Literally this episode.

And how does any of this crap about wanting to be "part of the action" connect to them taking a vacation? Going on hikes or spelunking is sporty, sure, but it's not the same as what they were doing in the opening. In the opening they were also doing shit like baking cakes and repairing bridges. It was clearly about more than just the thrills. They were clearly trying to be helpful and make a difference. If anything, isn't going on vacation the opposite of that?

Then once they're actually on vacation, their personalities are all over the place again. Luna suddenly goes from wanting to be "part of the action" to wanting to do mundane, relaxing things instead, like someone switched her personality around in the middle of the episode, and it really doesn't fit her at all.

Luna wants to get away from the "stresses" of dream-walking, but take a look back at any Luna episode from the first five seasons and you'll see how bizarre this is. Whenever we saw her dream-walking in the past, she was always calm, stoic, and serious. But look at her in Luna Eclipsed when she's actually off-duty and attending a local festivity, and she's loud, boisterous, and always fixing to be the centre of attention. If anything, don't you think that she'd be the one who'd enjoy fun outdoors activities where she could cut loose, and Celestia would be the one with an appreciation for high society stuff like art galleries and opera, considering that she willingly lived in Canterlot for a millenium?

Why does Luna look afraid during the zipline ride? She can fly! Why does Celestia find ziplines thrilling? She can also fly! How is this the first opportunity that Luna's ever had to go out in the daytime and visit a post office in the past five years? Her only royal duties are dream-walking. Does anyone actually impose a schedule on her other than herself? Why is Celestia afraid of chickens? Why do so many of these writers think that giving a character a completely random and ill-fitting phobia is the height of comedy?

What's with the voice acting in this episode? I mean, really. I actually had to look up who voiced Celestia and Luna for this, because I was sure that it couldn't be Nicole Oliver and Tabitha St. Germain. They sound nothing like they normally do. Almost every line sounds really forced and exaggerated. I can't tell if they're trying to compensate for a bad script, or if the bad script just broke them and they're not even trying anymore.

I don't like the song. There's nothing particularly wrong with it; I just don't like it. Also the montage recycles an Equestria Girls background.

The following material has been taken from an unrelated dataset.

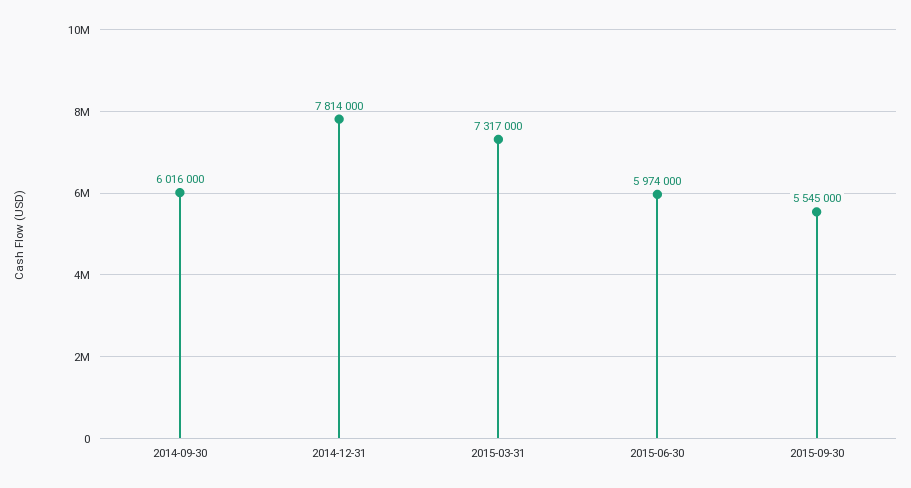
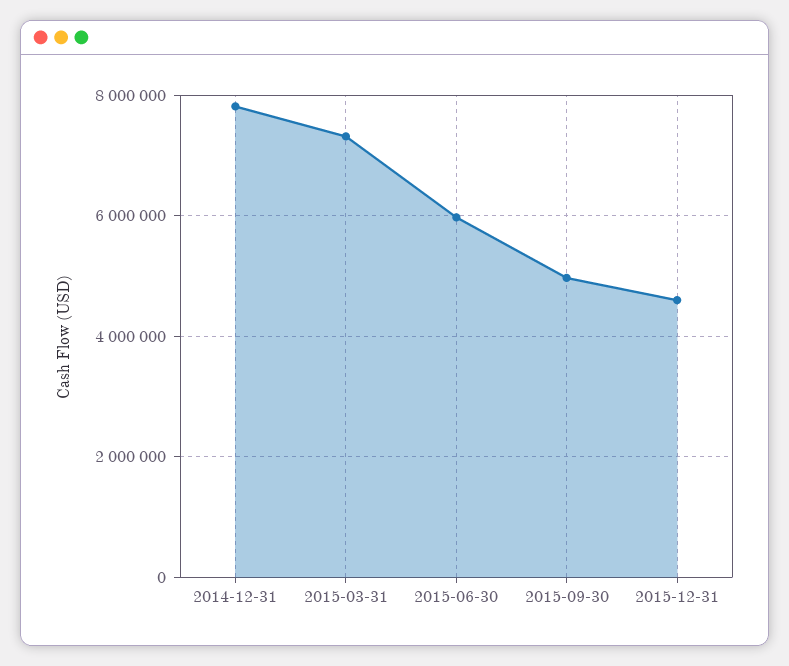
2014-09-30: 6016000 -> none
2015-09-30: 5545000 -> 5000000
2015-12-31: none -> 4600000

Yeah, thought that we wouldn't notice this one, didn't ya?

This is all just so sad. The worst thing about this episode to me is that if we weren't already in the middle of a princess retirement arc, then an episode about the two of them taking a vacation together, touring the kingdom, and having fun doing wacky shit could have actually been great. I'm imagining this episode as written by Larson in the style of Luna Eclipsed, and I'm liking the image.

But instead we get this. We get the princesses taking a holiday for confusing reasons just before they're due to permanently retire anyway, like they can't just wait a couple more months. Instead of them just having fun together, we have to have this stupid forced conflict just to remind us that Celestia is a horrible sister. And then there's this whole stupid side-plot with Twilight and her friends trying and failing do the princesses' jobs, and I haven't even gone into that yet.

Nor will I, because we really don't have time. We'll talk about Twilight's fuck-ups in a more general sense later, because there's a lot of them. For now, I think that we need to take a break from both trash and trash-talking to decompress, so let's look at something a little lighter. And by "lighter" I actually mean "longer."

The Best Gift Ever & Rainbow Roadtrip:

The Best Gift Ever was an hour-long holiday special that came shortly after season eight, written by Michael Vogel, while Rainbow Roadtrip was another special which dropped right in the middle of season nine by Kim Beyer-Johnson. Both of them make for pretty interesting case studies, because they obviously had a lot more effort put into them than the average episode, and somehow, they also turned out to be the best stories that either of these two ever wrote for this franchise. Weird, huh? It's almost like actually trying makes you better at things.

So Best Gift Ever has a pretty standard holiday special story about trying to find gifts, and a pretty standard holiday moral about how the true spirit of the season is spending time with your friends and family, not commercialism. It's simple, but this show's stories and messages usually are, and this works just fine for what this special is. I know that I bitch a lot in these reviews, but really, I don't ask for much from this show. I just like to see some fun ideas and character interactions in a coherent story that doesn't fuck anything up. For some reason the show seems to really struggle clearing even that relatively low bar these days, but I'm happy to say that Best Gift Ever manages it at least.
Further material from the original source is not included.